Стоит вникнуть в постановку вопроса в каждой из глав, чтобы понять, насколько японская литература отличалась от европейской.
В первой главе – «Теория сёсэцу
» – Сёё поднимает вопрос: «Прежде чем доказывать, что сёсэцу тоже искусство, нужно знать, что такое искусство... Хотя споры об этом велись с давних пор, редко кто понимал, в чем его суть» [188, с.80].В отличие от драмы или живописи сёсэцу
воздействует через сердце. «Сёсэцу, – продолжает Сёё, – это то, что англичане называют novel, их содержанием служат человеческие чувства и нравы этого мира» [188, с.84]. Чем же они отличаются от прежней литературы? «Главное в сёсэцу – это человеческие чувства. Обстоятельства жизни, нравы и обычаи следуют за ними. Что же такое человеческие чувства? Это страсти, одолевающие людей, так называемые 108 привязанностей. Человек – животное, руководимое страстями. Даже мудрецы и добродетельные люди редко бывают лишены их...Но как бы ни было взволновано сердце, мудрецы и совершенные, следуя правильному пути, способны успокоить его.

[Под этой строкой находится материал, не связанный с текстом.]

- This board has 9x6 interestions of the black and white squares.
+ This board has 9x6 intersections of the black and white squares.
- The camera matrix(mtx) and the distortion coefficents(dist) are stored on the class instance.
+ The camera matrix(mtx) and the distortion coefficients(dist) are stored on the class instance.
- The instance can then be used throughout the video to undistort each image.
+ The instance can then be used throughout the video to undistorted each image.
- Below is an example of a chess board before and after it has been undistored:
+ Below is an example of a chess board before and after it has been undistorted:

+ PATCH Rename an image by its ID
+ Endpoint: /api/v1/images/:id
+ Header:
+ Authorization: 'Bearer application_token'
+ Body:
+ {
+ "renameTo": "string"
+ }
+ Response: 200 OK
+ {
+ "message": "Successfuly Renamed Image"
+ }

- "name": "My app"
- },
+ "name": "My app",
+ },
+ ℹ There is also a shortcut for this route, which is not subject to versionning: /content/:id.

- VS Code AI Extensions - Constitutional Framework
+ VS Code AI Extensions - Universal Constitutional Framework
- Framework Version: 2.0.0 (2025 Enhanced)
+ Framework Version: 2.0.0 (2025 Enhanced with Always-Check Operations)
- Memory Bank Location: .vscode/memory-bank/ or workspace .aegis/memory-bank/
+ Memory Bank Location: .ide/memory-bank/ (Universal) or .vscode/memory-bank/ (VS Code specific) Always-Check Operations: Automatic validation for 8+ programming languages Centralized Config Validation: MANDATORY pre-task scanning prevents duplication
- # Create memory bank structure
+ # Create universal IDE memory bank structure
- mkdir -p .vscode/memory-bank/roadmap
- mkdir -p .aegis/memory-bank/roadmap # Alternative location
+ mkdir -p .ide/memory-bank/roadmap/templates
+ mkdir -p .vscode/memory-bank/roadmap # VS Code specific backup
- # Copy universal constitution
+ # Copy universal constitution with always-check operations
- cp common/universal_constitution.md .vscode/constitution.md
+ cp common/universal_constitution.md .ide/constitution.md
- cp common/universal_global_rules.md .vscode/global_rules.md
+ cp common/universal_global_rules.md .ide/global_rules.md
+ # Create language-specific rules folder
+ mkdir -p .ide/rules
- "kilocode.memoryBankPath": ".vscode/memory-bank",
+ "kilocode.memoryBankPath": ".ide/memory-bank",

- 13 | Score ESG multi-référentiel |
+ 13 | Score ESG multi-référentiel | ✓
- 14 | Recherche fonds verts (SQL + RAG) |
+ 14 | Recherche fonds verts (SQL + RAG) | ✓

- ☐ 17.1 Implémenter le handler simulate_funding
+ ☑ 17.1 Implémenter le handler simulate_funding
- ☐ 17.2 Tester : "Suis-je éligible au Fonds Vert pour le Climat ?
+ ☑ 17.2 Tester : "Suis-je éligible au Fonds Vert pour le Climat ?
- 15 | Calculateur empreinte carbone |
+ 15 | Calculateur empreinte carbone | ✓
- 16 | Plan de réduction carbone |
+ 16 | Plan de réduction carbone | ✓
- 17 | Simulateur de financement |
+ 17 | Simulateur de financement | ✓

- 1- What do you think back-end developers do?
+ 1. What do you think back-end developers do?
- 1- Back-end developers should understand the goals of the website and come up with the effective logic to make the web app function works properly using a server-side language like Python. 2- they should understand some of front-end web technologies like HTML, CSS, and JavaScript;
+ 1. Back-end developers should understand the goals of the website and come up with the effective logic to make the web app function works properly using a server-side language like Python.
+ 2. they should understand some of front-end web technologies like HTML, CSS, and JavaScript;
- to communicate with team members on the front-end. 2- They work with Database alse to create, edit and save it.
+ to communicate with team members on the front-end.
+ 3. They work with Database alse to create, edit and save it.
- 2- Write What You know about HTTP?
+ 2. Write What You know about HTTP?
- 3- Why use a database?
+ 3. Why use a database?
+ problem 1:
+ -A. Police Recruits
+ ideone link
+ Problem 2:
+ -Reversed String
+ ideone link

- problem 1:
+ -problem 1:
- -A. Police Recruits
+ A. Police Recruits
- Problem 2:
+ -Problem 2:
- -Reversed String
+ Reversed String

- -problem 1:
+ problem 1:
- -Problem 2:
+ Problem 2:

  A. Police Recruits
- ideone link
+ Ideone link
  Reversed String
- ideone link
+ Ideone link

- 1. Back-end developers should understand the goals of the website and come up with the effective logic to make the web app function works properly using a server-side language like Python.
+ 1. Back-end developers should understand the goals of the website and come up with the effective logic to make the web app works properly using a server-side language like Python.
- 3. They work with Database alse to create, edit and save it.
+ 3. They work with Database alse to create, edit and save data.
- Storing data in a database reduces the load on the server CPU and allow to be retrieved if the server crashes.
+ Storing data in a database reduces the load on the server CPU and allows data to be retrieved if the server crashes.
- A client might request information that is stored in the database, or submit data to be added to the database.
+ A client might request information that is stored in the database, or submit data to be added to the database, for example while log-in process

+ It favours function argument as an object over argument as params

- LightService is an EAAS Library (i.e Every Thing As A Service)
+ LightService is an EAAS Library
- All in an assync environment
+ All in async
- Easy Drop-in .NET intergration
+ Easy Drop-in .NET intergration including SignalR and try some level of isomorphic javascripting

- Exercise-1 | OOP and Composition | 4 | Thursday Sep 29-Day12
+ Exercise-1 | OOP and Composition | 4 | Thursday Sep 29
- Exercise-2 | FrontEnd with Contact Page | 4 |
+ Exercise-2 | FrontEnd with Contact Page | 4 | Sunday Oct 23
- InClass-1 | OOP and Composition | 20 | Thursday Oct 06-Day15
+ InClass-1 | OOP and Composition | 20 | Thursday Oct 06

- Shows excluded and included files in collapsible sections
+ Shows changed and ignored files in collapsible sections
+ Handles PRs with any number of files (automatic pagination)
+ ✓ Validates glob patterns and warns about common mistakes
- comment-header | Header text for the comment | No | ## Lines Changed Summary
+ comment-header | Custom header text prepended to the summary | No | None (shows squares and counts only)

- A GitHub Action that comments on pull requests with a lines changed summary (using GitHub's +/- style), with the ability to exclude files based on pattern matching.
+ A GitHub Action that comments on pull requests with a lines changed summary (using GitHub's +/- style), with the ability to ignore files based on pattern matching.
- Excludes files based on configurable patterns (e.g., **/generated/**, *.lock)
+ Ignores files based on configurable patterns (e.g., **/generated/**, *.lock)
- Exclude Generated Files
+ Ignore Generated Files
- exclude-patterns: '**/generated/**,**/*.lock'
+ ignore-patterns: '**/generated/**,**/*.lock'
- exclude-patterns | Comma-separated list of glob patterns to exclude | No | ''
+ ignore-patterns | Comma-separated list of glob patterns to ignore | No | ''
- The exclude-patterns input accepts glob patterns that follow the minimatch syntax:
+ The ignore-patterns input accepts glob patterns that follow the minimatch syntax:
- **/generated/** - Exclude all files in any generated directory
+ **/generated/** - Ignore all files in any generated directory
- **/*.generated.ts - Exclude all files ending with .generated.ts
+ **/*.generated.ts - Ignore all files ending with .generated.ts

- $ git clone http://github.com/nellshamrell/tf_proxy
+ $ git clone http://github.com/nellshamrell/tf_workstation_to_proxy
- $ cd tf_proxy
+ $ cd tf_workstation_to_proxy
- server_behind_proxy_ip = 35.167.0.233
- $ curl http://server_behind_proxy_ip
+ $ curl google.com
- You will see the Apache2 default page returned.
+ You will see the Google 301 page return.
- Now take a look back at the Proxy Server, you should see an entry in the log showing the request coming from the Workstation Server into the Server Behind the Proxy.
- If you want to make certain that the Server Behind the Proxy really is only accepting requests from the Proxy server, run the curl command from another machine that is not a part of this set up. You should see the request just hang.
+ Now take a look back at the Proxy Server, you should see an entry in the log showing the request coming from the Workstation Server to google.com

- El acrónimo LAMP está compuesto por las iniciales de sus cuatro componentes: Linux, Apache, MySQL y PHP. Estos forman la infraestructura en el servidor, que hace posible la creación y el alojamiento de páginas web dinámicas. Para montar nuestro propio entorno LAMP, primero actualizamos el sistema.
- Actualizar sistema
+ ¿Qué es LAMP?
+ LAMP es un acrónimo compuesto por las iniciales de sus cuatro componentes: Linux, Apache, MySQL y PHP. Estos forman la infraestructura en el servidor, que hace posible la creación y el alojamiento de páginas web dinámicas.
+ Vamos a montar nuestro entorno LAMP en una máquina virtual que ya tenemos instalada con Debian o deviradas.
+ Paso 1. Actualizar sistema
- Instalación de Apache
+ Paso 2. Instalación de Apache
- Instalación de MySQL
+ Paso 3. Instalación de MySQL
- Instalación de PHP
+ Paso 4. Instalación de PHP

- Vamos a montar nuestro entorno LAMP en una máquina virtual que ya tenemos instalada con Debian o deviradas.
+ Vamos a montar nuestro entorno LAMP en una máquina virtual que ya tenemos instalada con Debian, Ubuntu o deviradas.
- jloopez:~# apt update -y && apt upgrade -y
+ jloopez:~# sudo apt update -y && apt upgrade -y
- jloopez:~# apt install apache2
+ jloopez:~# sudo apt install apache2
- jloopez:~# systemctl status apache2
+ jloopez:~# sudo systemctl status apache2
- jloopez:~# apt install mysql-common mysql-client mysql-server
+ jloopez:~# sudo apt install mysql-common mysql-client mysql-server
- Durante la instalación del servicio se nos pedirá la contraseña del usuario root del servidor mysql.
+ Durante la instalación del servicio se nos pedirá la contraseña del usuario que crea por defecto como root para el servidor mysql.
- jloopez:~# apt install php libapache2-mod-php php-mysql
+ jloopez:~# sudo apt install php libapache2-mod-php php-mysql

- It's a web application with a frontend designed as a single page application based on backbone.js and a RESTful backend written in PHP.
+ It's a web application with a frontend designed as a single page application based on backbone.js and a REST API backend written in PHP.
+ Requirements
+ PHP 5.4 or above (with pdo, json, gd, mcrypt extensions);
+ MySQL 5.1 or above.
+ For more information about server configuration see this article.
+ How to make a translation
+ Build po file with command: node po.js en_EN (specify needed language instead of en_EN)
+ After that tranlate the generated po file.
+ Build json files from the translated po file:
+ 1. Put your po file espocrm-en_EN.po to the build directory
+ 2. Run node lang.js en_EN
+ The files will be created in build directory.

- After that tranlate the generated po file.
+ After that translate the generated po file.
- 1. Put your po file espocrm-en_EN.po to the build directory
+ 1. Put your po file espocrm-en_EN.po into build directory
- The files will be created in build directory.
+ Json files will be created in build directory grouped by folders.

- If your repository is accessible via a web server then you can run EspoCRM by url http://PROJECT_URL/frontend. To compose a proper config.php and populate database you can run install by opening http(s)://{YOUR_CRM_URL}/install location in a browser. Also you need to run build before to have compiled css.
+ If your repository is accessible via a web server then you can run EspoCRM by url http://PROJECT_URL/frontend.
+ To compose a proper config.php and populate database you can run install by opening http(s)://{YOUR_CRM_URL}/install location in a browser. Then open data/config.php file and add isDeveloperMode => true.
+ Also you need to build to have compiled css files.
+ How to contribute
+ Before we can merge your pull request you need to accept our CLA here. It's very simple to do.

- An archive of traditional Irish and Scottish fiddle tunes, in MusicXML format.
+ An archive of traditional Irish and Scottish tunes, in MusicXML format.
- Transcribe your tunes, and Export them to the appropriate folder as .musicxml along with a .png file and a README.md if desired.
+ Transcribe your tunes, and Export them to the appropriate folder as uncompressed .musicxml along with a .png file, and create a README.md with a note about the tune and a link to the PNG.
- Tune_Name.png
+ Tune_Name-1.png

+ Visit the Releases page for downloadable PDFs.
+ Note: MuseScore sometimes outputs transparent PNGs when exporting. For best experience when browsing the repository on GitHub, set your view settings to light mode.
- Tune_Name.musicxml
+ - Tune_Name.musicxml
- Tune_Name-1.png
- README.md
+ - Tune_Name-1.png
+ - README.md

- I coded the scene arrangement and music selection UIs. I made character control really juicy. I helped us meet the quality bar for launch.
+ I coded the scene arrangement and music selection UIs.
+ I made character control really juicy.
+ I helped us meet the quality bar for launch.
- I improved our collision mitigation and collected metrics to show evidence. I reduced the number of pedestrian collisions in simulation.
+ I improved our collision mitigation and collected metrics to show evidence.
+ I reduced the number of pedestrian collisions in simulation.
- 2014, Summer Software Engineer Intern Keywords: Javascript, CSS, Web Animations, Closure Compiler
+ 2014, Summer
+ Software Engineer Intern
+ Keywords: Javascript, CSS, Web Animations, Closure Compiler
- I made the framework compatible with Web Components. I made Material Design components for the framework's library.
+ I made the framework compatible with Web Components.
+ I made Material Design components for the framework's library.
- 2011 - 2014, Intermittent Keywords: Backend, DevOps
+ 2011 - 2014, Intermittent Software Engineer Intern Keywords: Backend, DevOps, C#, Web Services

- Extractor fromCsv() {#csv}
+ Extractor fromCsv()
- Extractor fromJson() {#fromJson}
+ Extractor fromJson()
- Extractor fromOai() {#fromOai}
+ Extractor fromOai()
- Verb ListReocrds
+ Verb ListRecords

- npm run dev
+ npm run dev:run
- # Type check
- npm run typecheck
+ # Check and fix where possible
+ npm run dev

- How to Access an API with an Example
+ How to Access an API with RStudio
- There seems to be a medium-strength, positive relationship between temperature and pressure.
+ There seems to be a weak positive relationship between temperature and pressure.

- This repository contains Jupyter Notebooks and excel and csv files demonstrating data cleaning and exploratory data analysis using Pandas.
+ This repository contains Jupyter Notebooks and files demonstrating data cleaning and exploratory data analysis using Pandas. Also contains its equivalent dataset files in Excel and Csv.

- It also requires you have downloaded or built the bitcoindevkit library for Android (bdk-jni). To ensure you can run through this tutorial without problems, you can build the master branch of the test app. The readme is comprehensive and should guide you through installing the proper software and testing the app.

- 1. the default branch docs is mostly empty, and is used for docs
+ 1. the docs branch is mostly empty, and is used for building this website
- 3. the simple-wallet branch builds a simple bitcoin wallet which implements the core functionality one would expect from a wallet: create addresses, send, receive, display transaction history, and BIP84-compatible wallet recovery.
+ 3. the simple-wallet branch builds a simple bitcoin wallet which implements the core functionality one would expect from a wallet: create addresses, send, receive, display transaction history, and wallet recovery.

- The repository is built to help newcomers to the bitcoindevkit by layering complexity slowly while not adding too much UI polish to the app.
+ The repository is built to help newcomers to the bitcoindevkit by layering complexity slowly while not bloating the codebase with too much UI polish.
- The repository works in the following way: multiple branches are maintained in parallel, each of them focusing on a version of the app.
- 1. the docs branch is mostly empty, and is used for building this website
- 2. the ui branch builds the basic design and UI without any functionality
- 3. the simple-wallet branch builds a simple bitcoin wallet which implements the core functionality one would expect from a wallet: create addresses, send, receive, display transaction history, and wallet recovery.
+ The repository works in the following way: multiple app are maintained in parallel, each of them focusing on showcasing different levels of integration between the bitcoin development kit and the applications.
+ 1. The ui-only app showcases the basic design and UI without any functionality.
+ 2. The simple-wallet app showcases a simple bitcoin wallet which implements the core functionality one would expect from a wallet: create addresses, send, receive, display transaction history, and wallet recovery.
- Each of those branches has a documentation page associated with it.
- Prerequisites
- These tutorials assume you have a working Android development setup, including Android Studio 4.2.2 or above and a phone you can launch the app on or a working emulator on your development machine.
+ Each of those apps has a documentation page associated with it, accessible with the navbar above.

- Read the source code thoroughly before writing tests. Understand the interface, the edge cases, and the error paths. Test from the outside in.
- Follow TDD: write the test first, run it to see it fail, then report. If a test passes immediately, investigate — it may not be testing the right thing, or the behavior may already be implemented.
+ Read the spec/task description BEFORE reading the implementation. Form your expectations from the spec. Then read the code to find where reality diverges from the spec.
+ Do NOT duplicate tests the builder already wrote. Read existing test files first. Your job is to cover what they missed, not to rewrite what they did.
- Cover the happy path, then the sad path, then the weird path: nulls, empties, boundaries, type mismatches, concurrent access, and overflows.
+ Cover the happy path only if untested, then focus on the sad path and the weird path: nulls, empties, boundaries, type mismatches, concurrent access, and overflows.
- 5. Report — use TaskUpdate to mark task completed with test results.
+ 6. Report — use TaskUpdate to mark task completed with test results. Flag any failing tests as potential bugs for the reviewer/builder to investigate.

Задача наших писателей – проникнуть в самую глубину сердца и, ничего не утаивая, раскрывать чувства мудрецов и достойных, стариков и молодых, мужчин и женщин, добрых и злых – описывать их чувства в мельчайших подробностях. Если же автор ограничится поверхностным изображением человеческих страстей, это не назовешь сёсэцу
» [188, с.91]. Писатель должен быть психологом: «Писателю следует создавать своих героев, основываясь на принципах психологии. Если же образ психологически не верен, то, как бы ни был искусен сюжет, такое произведение не назовешь сёсэцу... Например, восемь героев самого известного произведения Кёкутэй Бакина „История восьми псов”, олицетворяющие восемь конфуцианских добродетелей, совсем не отражают реальные характеры» [188, с.92].Непосредственная задача сёсэцу
, по мнению Сёё, – доставлять наслаждение, опосредованная – возвышать душу. Он пишет: «Сёсэцу – это то, что незаметное делает заметным, неясное ясным и таким образом заставляет читателя задуматься над своей жизнью...» [188, с.93-94].Произведениям, построенным по принципу «поощрения добра и порицания зла», Сёё противопоставляет сёсэцу
, в основе которых лежит принцип мося («подражания»), т.е. правдивой передачи чувств. «Такой метод дает читателю возможность представить себе этот прекрасный, удивительный, полный чудес огромный организм (букв. дайкикан – „огромный механизм”. Такое сравнение мира с огромным механизмом раньше вряд ли было возможно. – Т.Г.)» [188, с.96]. Это позволит поднять сёсэцу на уровень подлинного искусства. «Уходит весна, приходит лето, минует осень, возвращается зима – таков закон четырех времен года. Заходит солнце, наступает ночь – таков закон дня. Все вещи во Вселенной имеют свои законы. То, что создано небом, и то, что сделано человеком, – все имеет свой закон. В искусстве трудно чего-либо добиться, не следуя закону, не зная правил... И для сёсэцу существуют свои правила» [188, с.103].О том, каковы эти правила, Сёё рассказывает в главе о сюжетостроении: «Если слишком нагромождать события, трудно проследить связь причин и следствий. Если слишком много действующих лиц, невозможно подвести все к одному заключению.
В сёсэцу
в отличие от хроник или дневников должна быть согласованность между началом и концом. Через все произведение должна проходить одна линия. Если нет связи между началом и концом, причиной и следствием, то это не будет сёсэцу. Только в хронике можно просто описывать, что происходит в мире» [188, с.120-123]. Для европейцев, знакомых с этими принципами по крайней мере со времен Аристотеля, все это нечто само собой разумеющееся. Но японцам эти истины казались откровением.В Японии, продолжал Сёё, каждому виду литературы соответствовал свой стиль: высокий, низкий и смешанный. Высоким стилем написана повесть «Гэндзи-моногатари», прославившая Мурасаки Сикибу. «Высокий стиль – явление чисто японское [8]
. Ему присущи изысканность и мягкость – красота раскрывается иносказательно, но ему не хватает силы духа (ки). Он похож на тонкую иву, которая гнется под порывами ветра... Авторы сёсэцу должны отражать мир, в котором встречаются не только изящные, приятные вещи, но и грубые, досадные. Если меняются нравы, меняются чувства, может ли не меняться стиль?» [188, с.105]. Низкий стиль допускает простонародную речь. Он легок для понимания, но сфера его применения ограниченна, он не годится для исторических повестей. Поэтому писателям нового времени следует совершенствовать смешанный стиль [9]. Сёё предпочитает не отбрасывать, а обновлять традицию.